Wind gusts were pretty strong at ground level so it must have been a chore maneuvering the copter up there.
Kudos to these brave Cops!
About a decade or so ago, a marine went missing at Twentynine Palms during a CAX. He succumbed to the elements. Everyone in his chain of command - from squad leader to battalion commander, was reprimanded or relieved of command.
They’ll never live it down. Could be desk-pilots in future.
Glad they’re OK.
And, I’d still take those two kids on my side over a thousand of the Madison protester/losers any day!
The area around Storm King mountain contains miles of dark and eerie-looking woods once you leave, or miss, some of the local trails. There are areas where even in the middle of summer the forest barely allows sunlight to reach the forest floor which is covered by centuries of dead vegetation. Even with a map and compass I’m guessing it’s not too hard to get lost around there as many still missing hikers have found to their sorrow.
Amazing to get a helicopter up there in the middle of the night in a storm. Search and Rescue usually operates in daylight hours. What courage!

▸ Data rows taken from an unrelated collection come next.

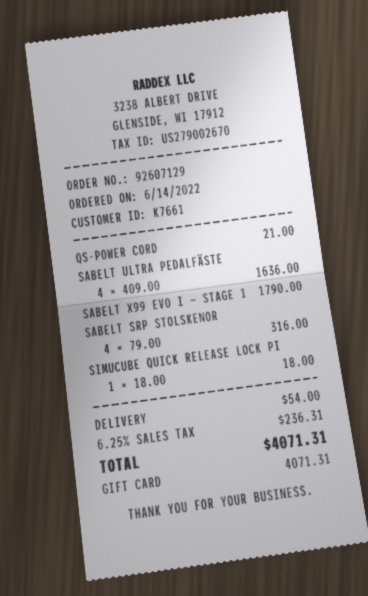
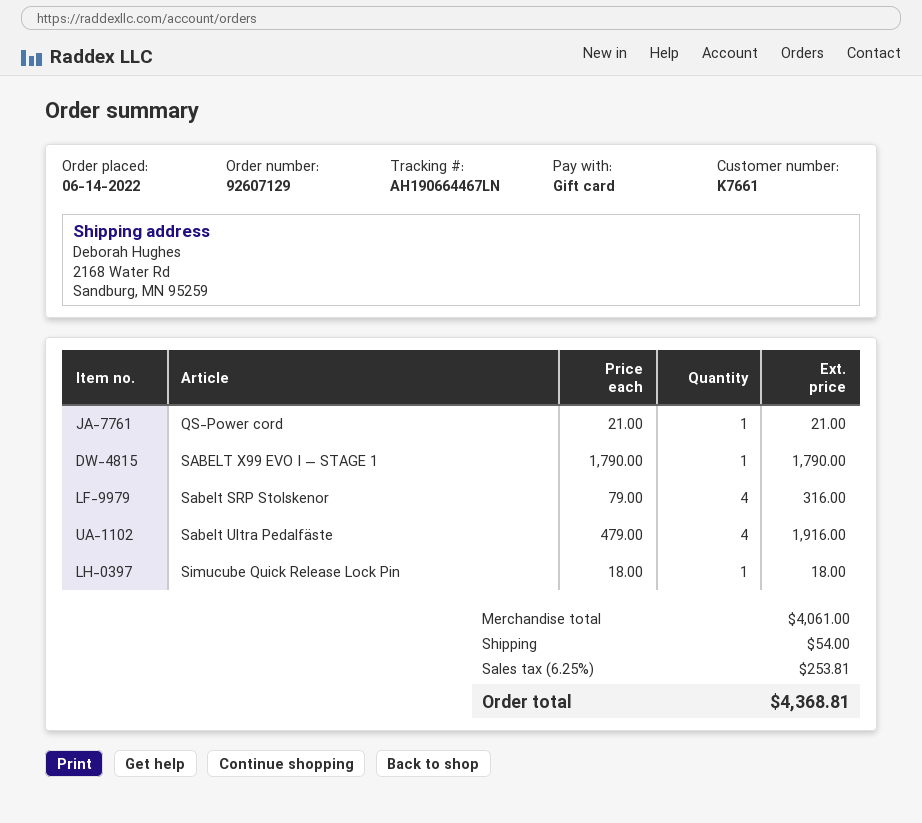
SABELT ULTRA PEDALFÄSTE: 4 x 409.00 = 1636.00 -> 4 x 479.00 = 1916.00
tax: 6.25% = 236.31 -> 6.25% = 253.81
total: 4071.31 -> 4368.81

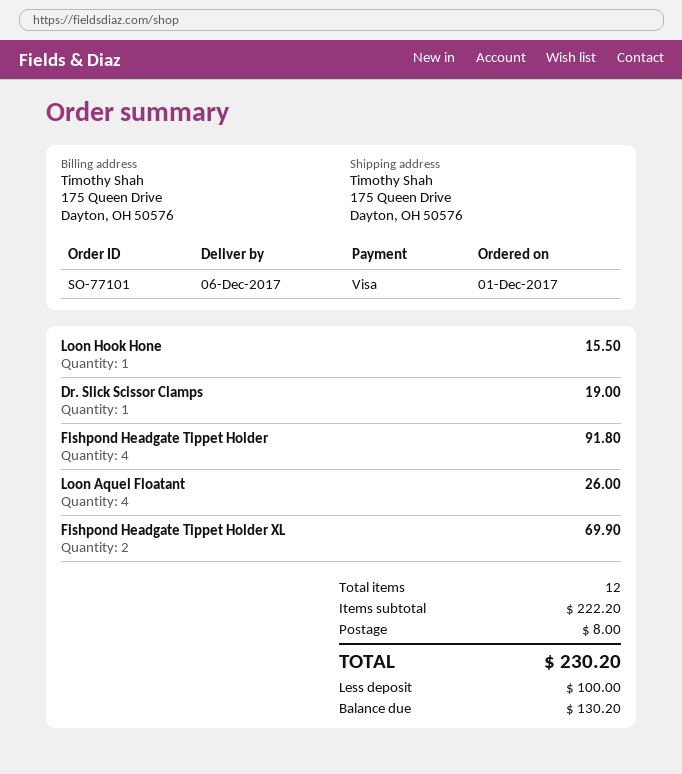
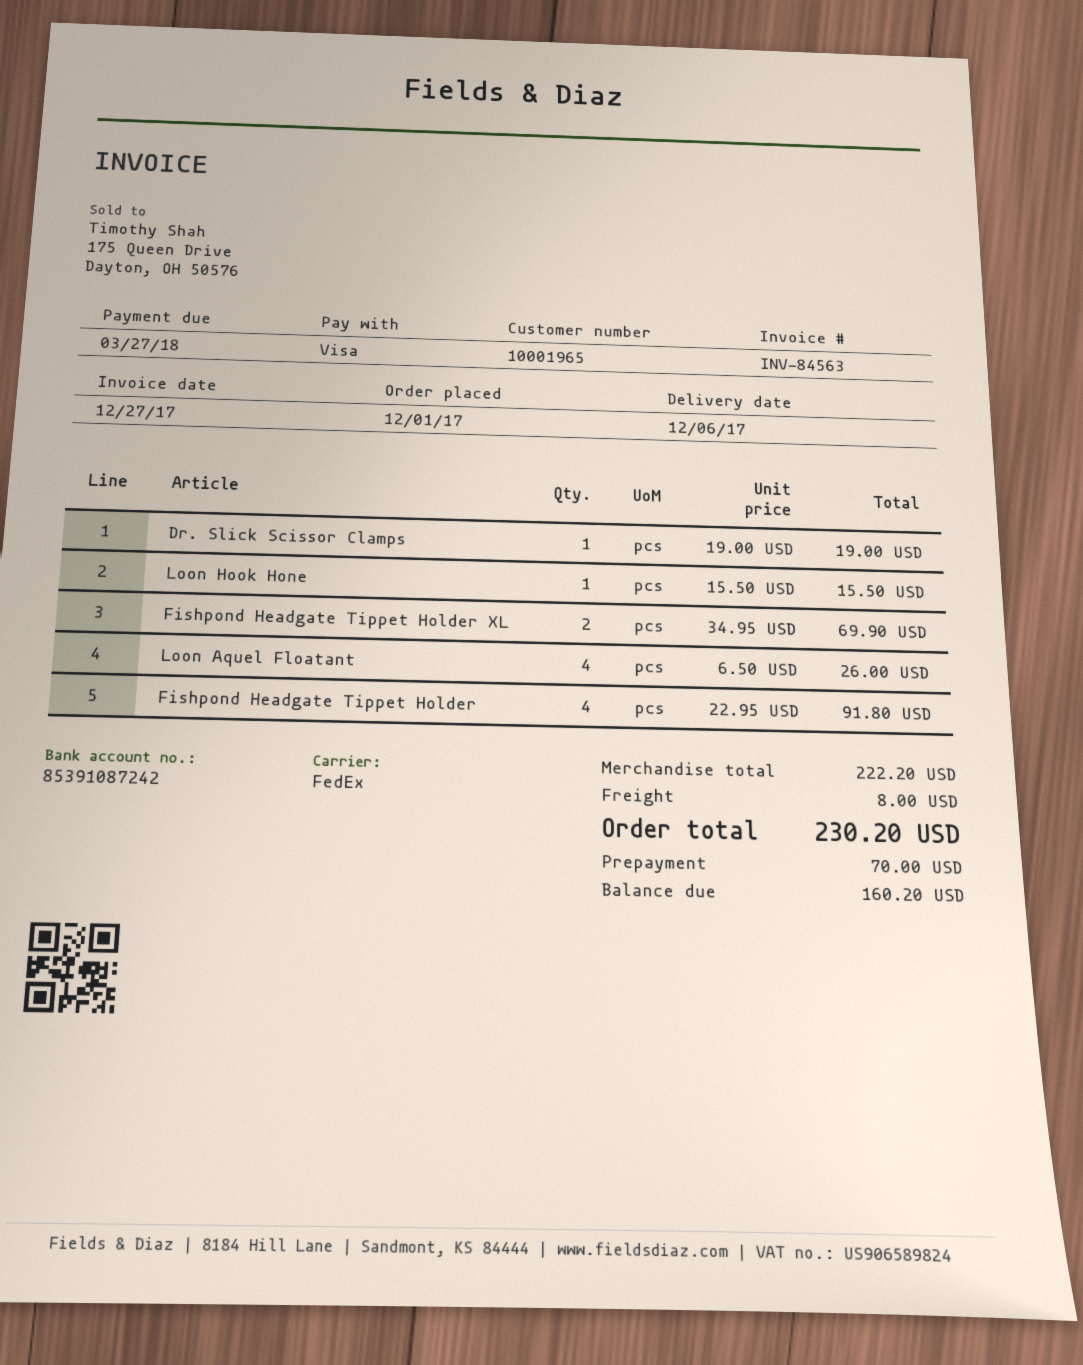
deposit: 100.00 -> 70.00
balance: 130.20 -> 160.20

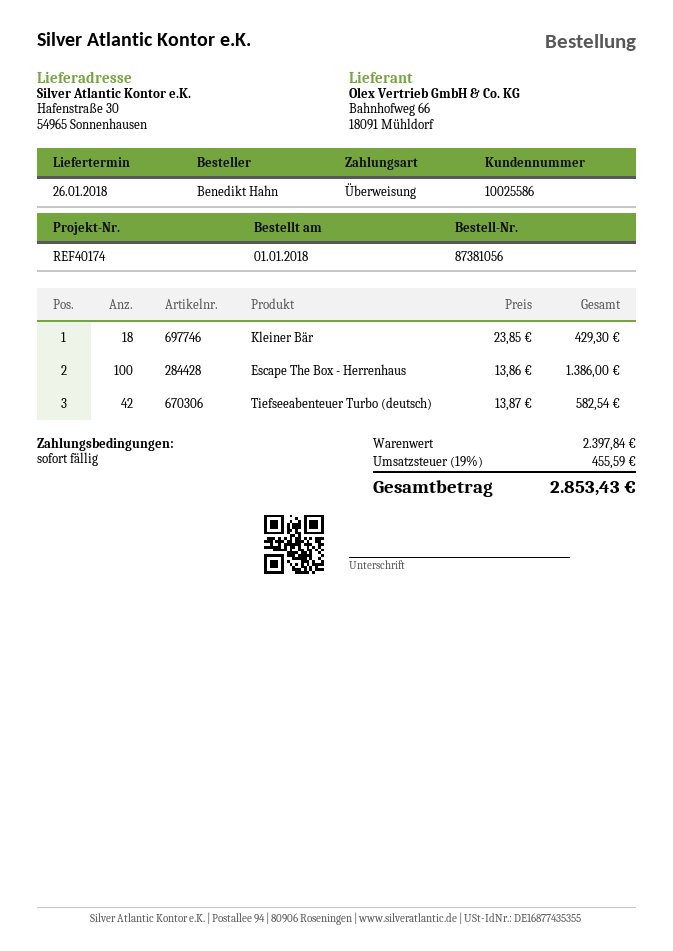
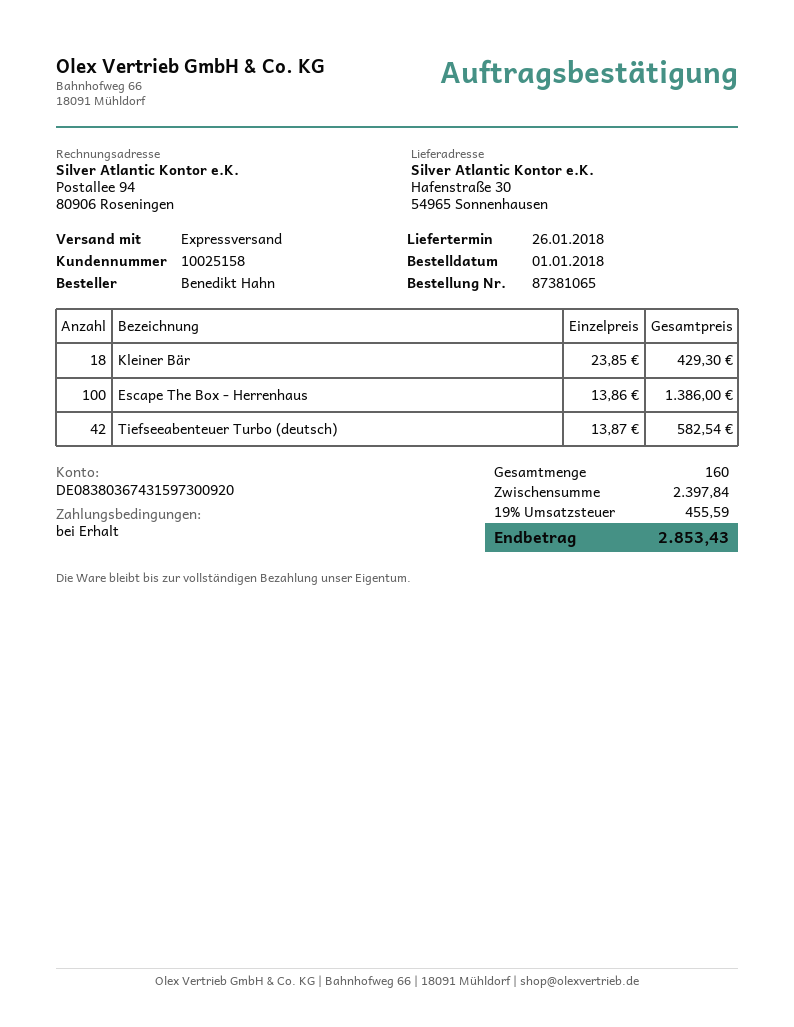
order number: 87381056 -> 87381065
customer number: 10025586 -> 10025158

Later in the day, or perhaps that night, someone realized they had forgotten to go collect him. They later found his body.
Lotta layoffs after that. My recollection is that went up to the Commandant of the Marine Corps, or almost, but I could be wrong.
When I taught at West Point, I was responsible for Land Navigation training, a skill that all cadets were required to master. When assigned the responsibility, I was surprised to learn that some years before, land navigation training and the qualifying test had been changed from an individual task to a buddy task, in part because of the rugged terrain in and around West Point. This, of course, meant that up to one half of the cadets might not be able to navigate without their competent buddy. Not good. We got that changed, but the safety naysayers fought it all the way up to the Superintendent. Some cadets did get lost, but eventually they all learned this essential skill.
Unfortunately, the advent of GPS has meant that navigation skills are no longer thought to be so essential and training has suffered. I wonder if West Point has returned to the buddy system for Land Nav training. If they have, these two were probably the less skilled of their team.
I'm not sure if the Commandant was censured (I don't believe he was but I was in the Navy and not the Marines, so I could be mistaken), but the CG of that Division and certainly the regimental commander very well may have been reprimanded also. The way you've described the events, are precisely how I remember them, as well.
NYPD does rescues upstate?
Someone can look forward to a little AI on Land Nav!
Guess that’s a result of the move to a military intercession during January
Don’t try to tell me these police aren’t heroes!
Well, West Point isn't THAT far upstate, but it's certainly outside of NYC. Why didn't they send Army helos after the men?
Interesting. When I was a cadet at West Point, day land nav (at least during Buckner) was individual while night land nav was with a buddy.
I always found land nav around West Point to be fairly easy - the high relief of the area makes dead reckoning very practical. Of course, I never spent any time on Storm King. The mountain was closed down during my time because they’d found some old unexploded ordnance up there.
Of course, this might not have been land nav training at all. It could have been a field problem for Commandant’s weekend. In that case, they might not have had maps at all and were just separated from their units.
Or, it might have been Yuks who failed land nav during Buckner and were making it up, though this seems a tad late in the school year for that.
I was speaking of the hapless cadets, not the police.
“I was speaking of the hapless cadets, not the police.”
I understood that. I was addressing a general audience.